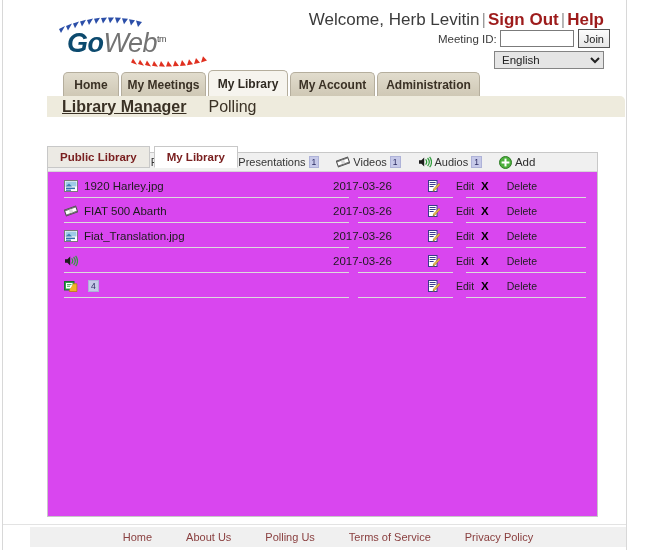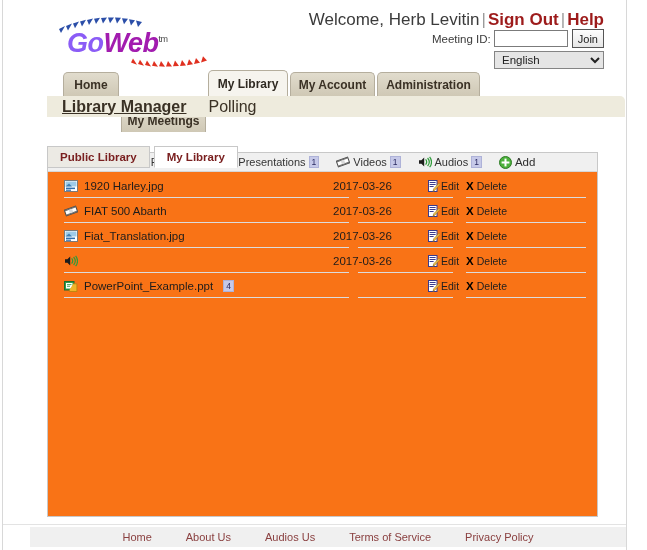"Go" .logo-go { color: #8b5cf6 -> #0c4a6e }
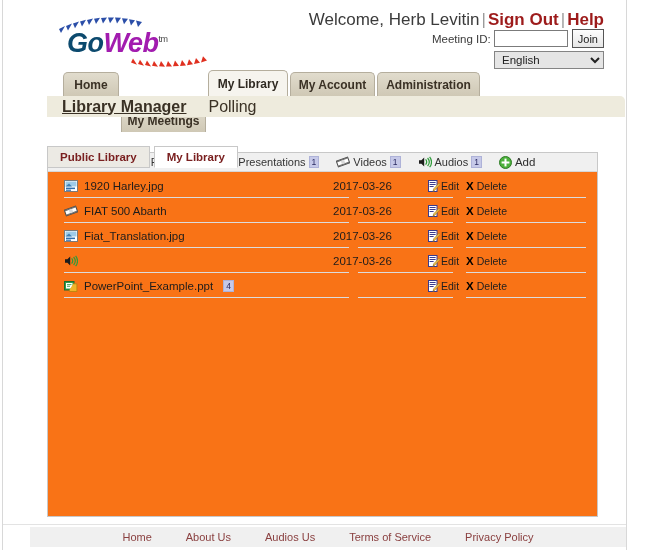"Web" .logo-web { color: #a21caf -> #737373; font-weight: bold -> normal }
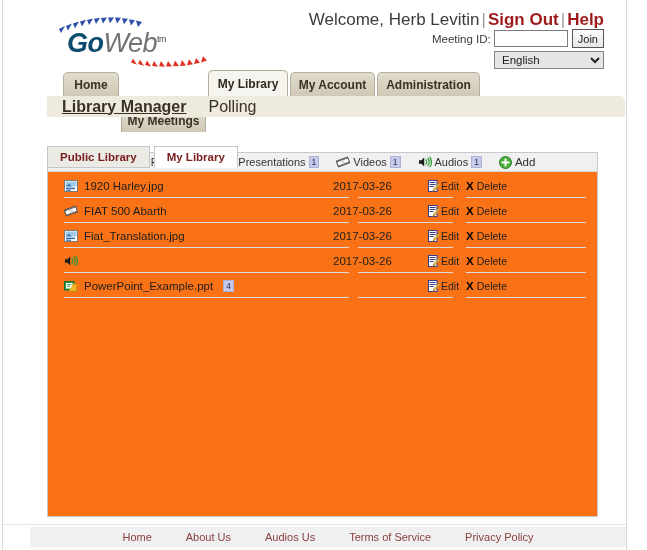"Meeting ID:" .meeting-row { right: 22px -> 16px }
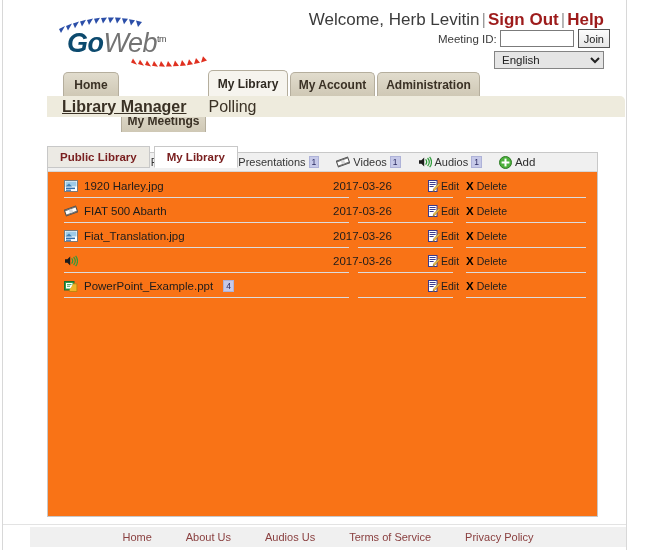"My Meetings" div.tab { margin-top: 36px -> none }
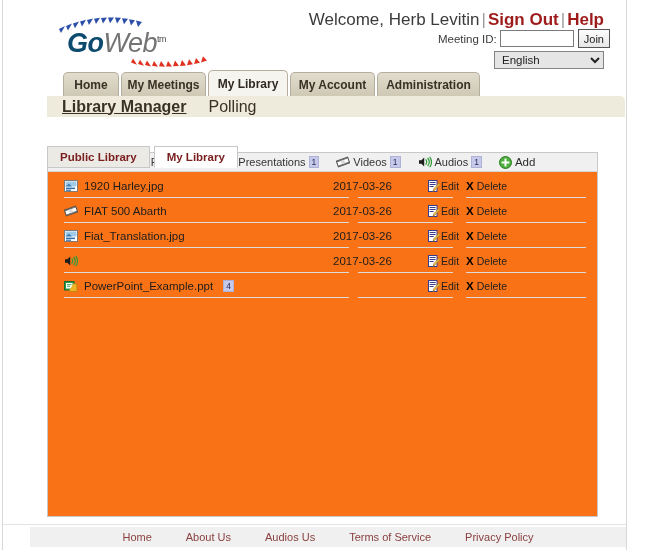"Presentations" .panel { background: #f97316 -> #d946ef }
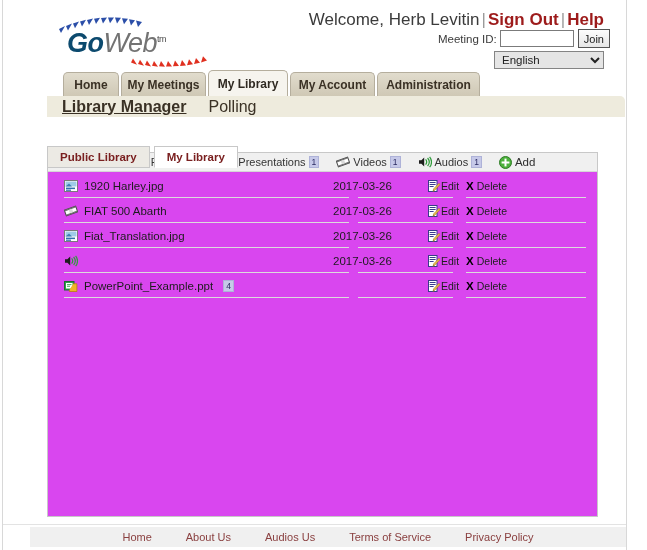"Edit" .act { gap: 1px -> 16px }
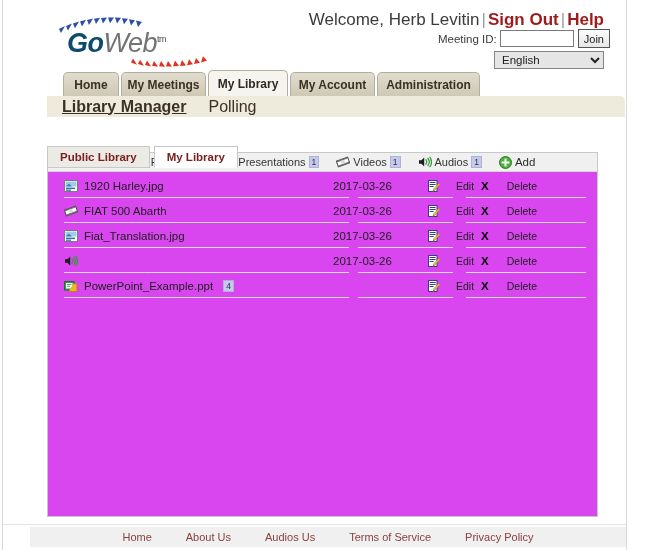"PowerPoint_Example.ppt" span.fname { html: <span>PowerPoint_Example.ppt</span> -> none }
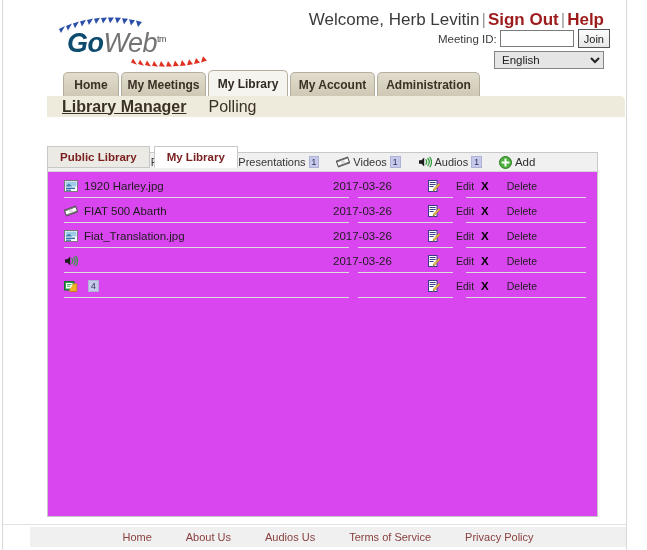"Audios Us" a { text: Audios -> Polling }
==========
Every line above should be copied exactly, apart from any pictures.

"Go" .logo-go { color: #8b5cf6 -> #0c4a6e }
"Web" .logo-web { color: #a21caf -> #737373; font-weight: bold -> normal }
"Meeting ID:" .meeting-row { right: 22px -> 16px }
"My Meetings" div.tab { margin-top: 36px -> none }
"Presentations" .panel { background: #f97316 -> #d946ef }
"Edit" .act { gap: 1px -> 16px }
"PowerPoint_Example.ppt" span.fname { html: <span>PowerPoint_Example.ppt</span> -> none }
"Audios Us" a { text: Audios -> Polling }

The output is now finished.